Interpellée sur les normes de gestion des risques, une seule entreprise a déclaré travailler en fonction d’un tel référentiel. Ces normes seraient tout simplement compliquées à appliquer ou axées de façon trop abstraite sur telle ou telle branche. L’absence de fils conducteurs interbranches mène inévitablement à des situations confuses et, partant, à des lacunes fréquentes dans l’organisation de la gestion des risques. Celle-ci se conçoit souvent comme une approche de haut en bas. Ce qui implique que la direction générale soit seule à s’en préoccuper et que des informations importantes puissent manquer que seule une collecte de bas en haut sera à même d’assurer. Sans compter que les entreprises sont nombreuses à penser qu’un recensement intuitif et spontané des risques leur suffit. S’agissant de l’étape de l’évaluation des risques, aucune des entreprises interrogées ne recourt à des méthodes fondées sur la théorie de la probabilité. Au contraire, les responsables ont une estimation subjective de la portée des risques ainsi que leur probabilité de survenance. Ils fondent également leur jugement sur les enseignements empiriques de périodes de recensement passées. Or, objectivement, il faut bien avouer que ces deux méthodes méritent une note médiocre en termes de degré d’exactitude.

Et ce n’est pas tout. De nombreuses entreprises jugent que l’évaluation des risques suffit à assurer leur gestion. Seule une poignée d’entre elles avouent avoir conçu une stratégie de maîtrise des risques applicable à l’ensemble de l’entreprise. La plupart des personnes interrogées souhaitent pouvoir appliquer une stratégie propre à éviter ces risques. Et pourtant, en contradiction formelle avec ce vœu, moins de la moitié des entreprises disposent d’un mécanisme de couverture des risques de change, situation qui, vu les récents événements, pourrait se révéler catastrophique pour leurs finances.

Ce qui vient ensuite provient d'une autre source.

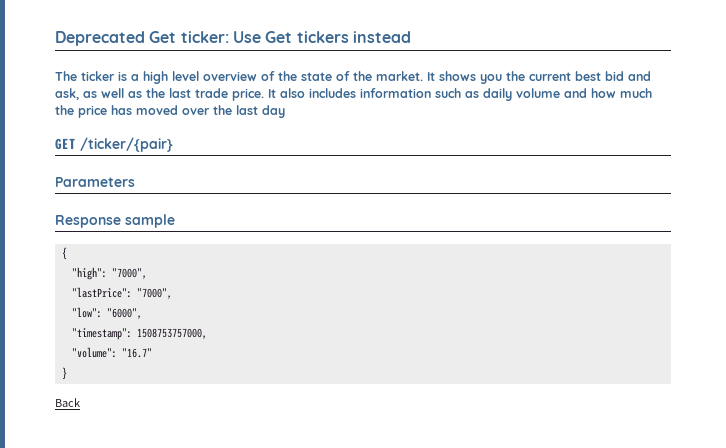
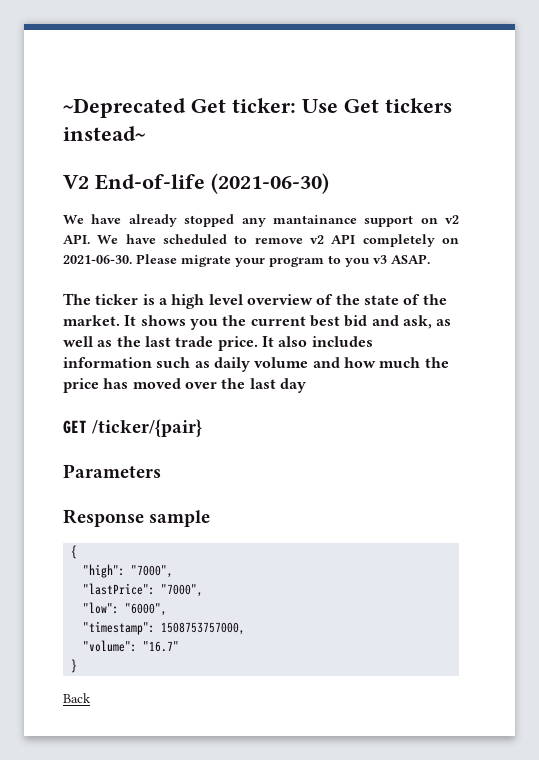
- Deprecated Get ticker: Use Get tickers instead
+ ~Deprecated Get ticker: Use Get tickers instead~
+ V2 End-of-life (2021-06-30)
+ We have already stopped any mantainance support on v2 API. We have scheduled to remove v2 API completely on 2021-06-30. Please migrate your program to you v3 ASAP.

Les dernières questions soulevées lors des interviews avaient trait aux tendances qui pourraient s’esquisser à l’avenir dans le domaine de la gestion des risques. Un grand nombre d’entreprises ont répondu qu’elles s’attendaient à des risques informatiques accrus et que, suite à un réseautage et à des interdépendances grandissants, elles pensaient que la gestion des risques gagnerait en importance, seul moyen au demeurant d’attirer l’attention sur un maximum d’éventualités.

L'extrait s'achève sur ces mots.